_Work required_. Copy each line of the entries below that contains the string "total".

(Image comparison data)
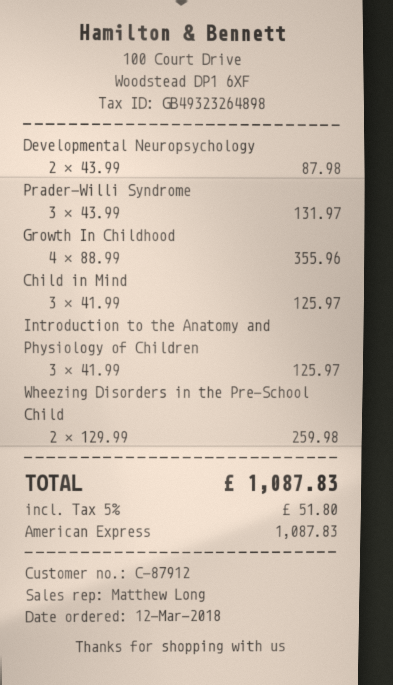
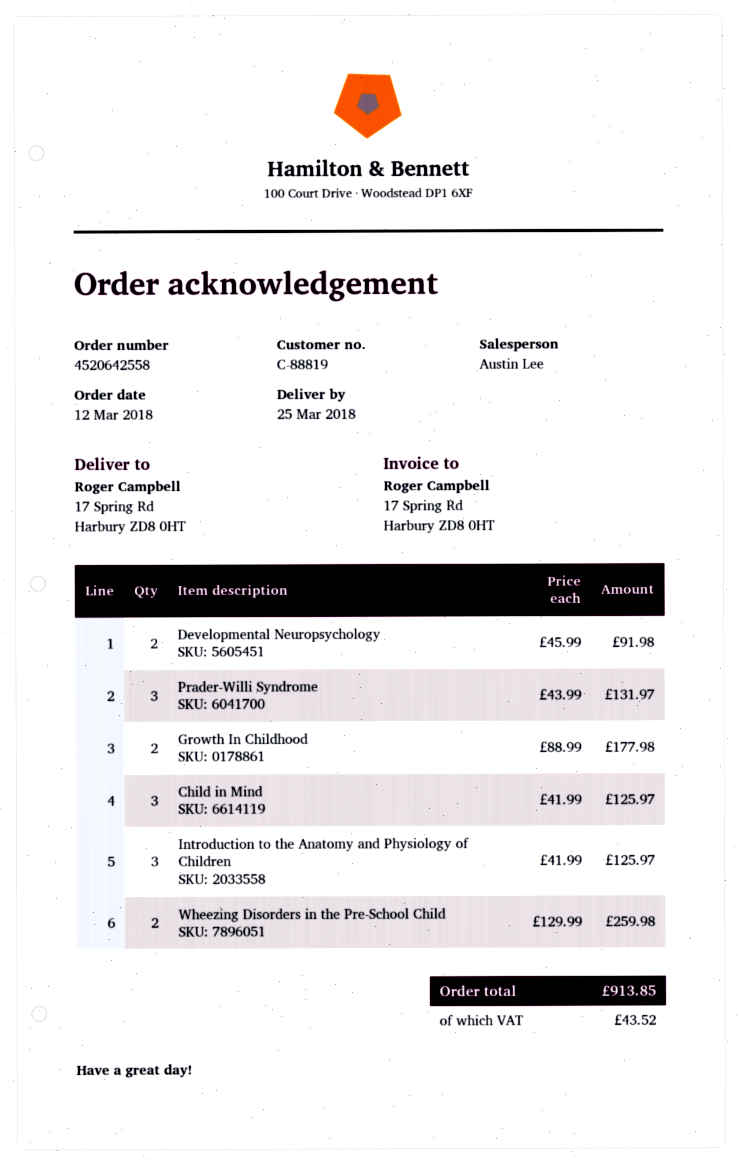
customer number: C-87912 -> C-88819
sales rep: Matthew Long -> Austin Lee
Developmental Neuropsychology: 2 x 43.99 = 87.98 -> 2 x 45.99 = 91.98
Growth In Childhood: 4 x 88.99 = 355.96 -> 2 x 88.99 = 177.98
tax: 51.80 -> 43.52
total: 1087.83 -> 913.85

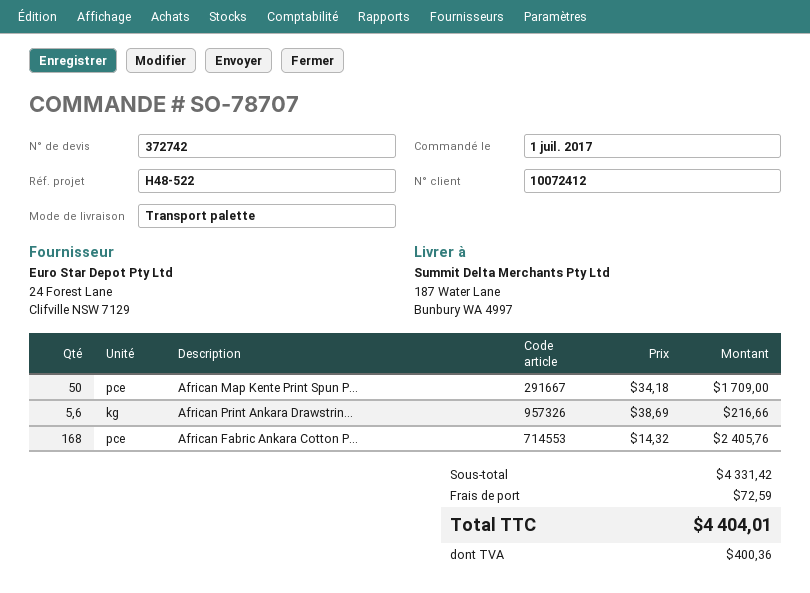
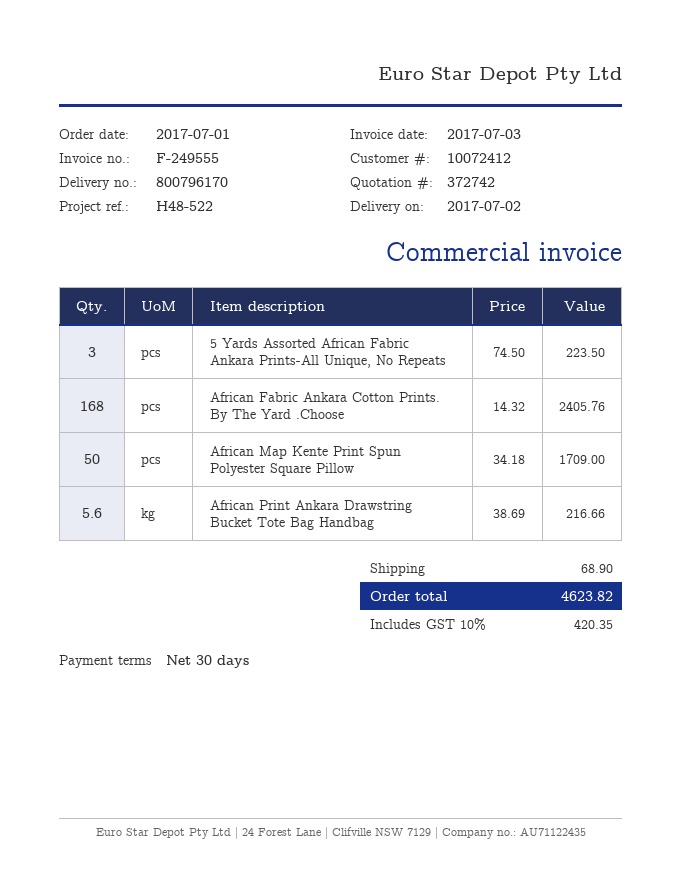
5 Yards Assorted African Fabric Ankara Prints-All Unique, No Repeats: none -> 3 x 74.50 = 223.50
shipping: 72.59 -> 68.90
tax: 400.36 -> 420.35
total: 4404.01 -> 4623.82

_Answer for the task_.
total: 1087.83 -> 913.85
total: 4404.01 -> 4623.82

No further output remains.